SolarCity sues the federal government for $8M
Before SolarCity went public last December, the California solar installer had mentioned its involvement in an internal investigation by the federal government to see whether the Treasury was properly carrying out a popular cash grant program. The investigation had raised questions about how solar companies (not just SolarCity) put a value on their projects, for which they could receive a rebate worth 30 percent of the prices they charge their customers. Did any of them cheat by inflating the numbers?
Now it appears that SolarCity was involved in a deeper skirmish with the Treasury. The company filed a lawsuit against the federal government back in February, contending that the Treasury had changed the rules for the program without proper notice, modified rules retroactively and now owes SolarCity about $8 million.
Jonathan Bass, the company’s spokesman, said via email that the lawsuit is an appeal of Treasury’s actions to change the rules. Since there is no appeal process built into the cash grant program, the company decided to file suit.
“Treasury gave guidance that failed to follow the law,” Bass said.

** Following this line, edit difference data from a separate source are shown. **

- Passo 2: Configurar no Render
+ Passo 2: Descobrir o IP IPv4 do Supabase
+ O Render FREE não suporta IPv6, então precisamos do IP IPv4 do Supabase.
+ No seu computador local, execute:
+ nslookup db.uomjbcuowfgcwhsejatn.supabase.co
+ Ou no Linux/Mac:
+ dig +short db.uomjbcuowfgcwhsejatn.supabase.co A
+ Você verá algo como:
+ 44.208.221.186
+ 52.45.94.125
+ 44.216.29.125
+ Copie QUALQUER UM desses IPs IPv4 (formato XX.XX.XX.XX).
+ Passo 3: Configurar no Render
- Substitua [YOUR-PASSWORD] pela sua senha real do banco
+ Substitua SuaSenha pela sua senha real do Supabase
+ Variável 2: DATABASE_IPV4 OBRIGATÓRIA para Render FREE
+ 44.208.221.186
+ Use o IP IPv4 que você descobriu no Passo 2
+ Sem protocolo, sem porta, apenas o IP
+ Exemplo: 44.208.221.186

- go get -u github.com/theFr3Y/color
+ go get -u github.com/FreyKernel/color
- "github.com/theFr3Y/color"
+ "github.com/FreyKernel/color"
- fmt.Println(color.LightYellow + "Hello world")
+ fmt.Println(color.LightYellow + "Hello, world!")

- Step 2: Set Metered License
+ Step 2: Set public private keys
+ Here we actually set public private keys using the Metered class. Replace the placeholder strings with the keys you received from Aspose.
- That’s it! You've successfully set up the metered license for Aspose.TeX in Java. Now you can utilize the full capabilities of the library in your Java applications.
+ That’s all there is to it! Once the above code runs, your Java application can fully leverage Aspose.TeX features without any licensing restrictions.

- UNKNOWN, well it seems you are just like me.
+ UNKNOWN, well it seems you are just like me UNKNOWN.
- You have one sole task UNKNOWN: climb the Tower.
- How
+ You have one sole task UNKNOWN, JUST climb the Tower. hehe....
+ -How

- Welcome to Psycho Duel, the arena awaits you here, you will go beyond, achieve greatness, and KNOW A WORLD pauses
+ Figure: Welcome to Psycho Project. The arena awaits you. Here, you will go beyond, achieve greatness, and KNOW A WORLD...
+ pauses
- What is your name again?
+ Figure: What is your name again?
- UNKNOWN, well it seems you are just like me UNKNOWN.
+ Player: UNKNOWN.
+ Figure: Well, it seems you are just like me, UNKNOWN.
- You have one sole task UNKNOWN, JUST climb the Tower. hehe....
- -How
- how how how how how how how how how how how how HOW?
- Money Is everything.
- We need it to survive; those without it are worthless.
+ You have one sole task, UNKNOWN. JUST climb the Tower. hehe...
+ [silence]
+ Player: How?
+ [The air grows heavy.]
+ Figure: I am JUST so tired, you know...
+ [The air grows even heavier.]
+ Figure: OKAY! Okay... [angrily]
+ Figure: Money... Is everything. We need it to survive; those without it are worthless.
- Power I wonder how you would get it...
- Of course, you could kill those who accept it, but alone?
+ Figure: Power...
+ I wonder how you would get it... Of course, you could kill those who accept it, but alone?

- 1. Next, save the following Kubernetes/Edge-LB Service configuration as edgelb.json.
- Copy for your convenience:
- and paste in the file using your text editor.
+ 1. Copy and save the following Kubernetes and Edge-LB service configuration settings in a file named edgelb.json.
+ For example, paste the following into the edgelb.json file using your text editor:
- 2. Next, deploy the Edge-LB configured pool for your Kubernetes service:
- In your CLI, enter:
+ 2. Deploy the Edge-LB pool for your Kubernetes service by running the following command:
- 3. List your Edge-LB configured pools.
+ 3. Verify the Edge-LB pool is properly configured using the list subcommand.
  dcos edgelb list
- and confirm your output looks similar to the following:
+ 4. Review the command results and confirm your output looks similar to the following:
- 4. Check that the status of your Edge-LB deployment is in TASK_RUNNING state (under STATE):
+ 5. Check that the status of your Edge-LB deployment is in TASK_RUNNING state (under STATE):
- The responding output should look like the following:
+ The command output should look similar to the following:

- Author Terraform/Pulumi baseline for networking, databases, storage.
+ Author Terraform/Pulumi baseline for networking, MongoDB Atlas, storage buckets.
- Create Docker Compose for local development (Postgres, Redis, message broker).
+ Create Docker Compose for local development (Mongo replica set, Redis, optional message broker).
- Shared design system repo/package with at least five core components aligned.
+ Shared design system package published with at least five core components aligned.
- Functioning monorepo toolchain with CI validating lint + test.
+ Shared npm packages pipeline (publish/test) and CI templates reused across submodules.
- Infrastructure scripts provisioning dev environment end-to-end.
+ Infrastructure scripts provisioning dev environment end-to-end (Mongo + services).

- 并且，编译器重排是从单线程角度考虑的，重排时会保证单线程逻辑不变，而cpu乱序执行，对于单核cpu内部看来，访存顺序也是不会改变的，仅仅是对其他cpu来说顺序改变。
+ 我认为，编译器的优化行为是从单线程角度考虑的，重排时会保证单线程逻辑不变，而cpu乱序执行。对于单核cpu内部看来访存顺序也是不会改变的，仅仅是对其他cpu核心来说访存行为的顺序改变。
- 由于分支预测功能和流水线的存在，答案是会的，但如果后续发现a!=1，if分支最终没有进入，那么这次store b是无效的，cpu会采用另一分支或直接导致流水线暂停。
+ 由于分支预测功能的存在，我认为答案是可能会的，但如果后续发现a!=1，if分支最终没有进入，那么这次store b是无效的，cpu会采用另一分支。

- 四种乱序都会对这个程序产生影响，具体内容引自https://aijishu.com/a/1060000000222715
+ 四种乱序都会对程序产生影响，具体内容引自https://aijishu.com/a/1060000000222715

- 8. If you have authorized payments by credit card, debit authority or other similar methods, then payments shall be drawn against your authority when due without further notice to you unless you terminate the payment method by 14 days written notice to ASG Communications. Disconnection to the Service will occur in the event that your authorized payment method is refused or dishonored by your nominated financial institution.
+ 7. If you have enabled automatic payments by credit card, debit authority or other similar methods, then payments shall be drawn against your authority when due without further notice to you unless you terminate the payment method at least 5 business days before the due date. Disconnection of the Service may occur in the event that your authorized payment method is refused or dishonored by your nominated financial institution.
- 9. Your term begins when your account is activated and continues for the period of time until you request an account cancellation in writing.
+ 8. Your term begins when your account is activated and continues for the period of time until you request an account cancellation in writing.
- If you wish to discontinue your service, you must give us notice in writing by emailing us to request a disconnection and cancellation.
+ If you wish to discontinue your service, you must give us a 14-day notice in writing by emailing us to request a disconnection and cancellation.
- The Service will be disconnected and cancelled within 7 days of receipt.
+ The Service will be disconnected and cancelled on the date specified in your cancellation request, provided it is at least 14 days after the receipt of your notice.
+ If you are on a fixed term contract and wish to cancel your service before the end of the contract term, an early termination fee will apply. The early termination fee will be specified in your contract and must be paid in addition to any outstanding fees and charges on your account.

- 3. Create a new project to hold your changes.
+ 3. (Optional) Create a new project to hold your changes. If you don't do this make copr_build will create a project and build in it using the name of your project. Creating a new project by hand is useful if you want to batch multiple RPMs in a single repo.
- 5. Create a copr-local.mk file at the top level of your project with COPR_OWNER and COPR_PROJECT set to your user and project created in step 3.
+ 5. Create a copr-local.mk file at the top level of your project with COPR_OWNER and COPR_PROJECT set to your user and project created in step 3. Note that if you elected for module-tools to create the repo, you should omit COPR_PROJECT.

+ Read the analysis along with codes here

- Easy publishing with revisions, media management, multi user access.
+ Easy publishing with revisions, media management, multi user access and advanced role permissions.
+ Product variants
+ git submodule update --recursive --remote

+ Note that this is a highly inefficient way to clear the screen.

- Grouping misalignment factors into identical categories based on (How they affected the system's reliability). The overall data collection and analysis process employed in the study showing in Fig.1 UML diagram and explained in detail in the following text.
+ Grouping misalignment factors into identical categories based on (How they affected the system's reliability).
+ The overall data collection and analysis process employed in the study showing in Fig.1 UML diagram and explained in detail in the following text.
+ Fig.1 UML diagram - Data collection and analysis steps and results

In the lawsuit (see PDF file below), SolarCity argued that the Treasury was not authorized by Congress to set new rules for the program, which is part of a tax code that already has its own set of rules. Treasury’s own rules have under-valued the solar installation projects, SolarCity claims. The department also changed those rules and did so retroactively to further reduce the amount of money it would pay installers for projects in California and Arizona by as much as 29 percent, the lawsuit said.
Congress created the cash grant program in 2009 as part of the stimulus package to create jobs and otherwise counter the impact of the financial crisis that broke out in late 2008. The program was enormously popular because it doled out cash instead of tax credit, which was previously how the incentive program had worked.
The cash program only applied to projects that were completed or at least started construction before the end of 2011. But the original, 30 percent tax credit, is still in place.